Instructions to follow =>
The full set of lines below has to be written out again exactly.
┌─ Entries supplied
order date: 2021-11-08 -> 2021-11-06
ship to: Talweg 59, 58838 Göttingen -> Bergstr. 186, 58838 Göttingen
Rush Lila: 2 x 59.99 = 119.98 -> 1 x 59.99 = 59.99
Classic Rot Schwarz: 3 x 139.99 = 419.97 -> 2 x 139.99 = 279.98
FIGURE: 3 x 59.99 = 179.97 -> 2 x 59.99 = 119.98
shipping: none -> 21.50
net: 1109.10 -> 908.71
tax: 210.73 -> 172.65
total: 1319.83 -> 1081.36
└─
Exercise response =>
order date: 2021-11-08 -> 2021-11-06
ship to: Talweg 59, 58838 Göttingen -> Bergstr. 186, 58838 Göttingen
Rush Lila: 2 x 59.99 = 119.98 -> 1 x 59.99 = 59.99
Classic Rot Schwarz: 3 x 139.99 = 419.97 -> 2 x 139.99 = 279.98
FIGURE: 3 x 59.99 = 179.97 -> 2 x 59.99 = 119.98
shipping: none -> 21.50
net: 1109.10 -> 908.71
tax: 210.73 -> 172.65
total: 1319.83 -> 1081.36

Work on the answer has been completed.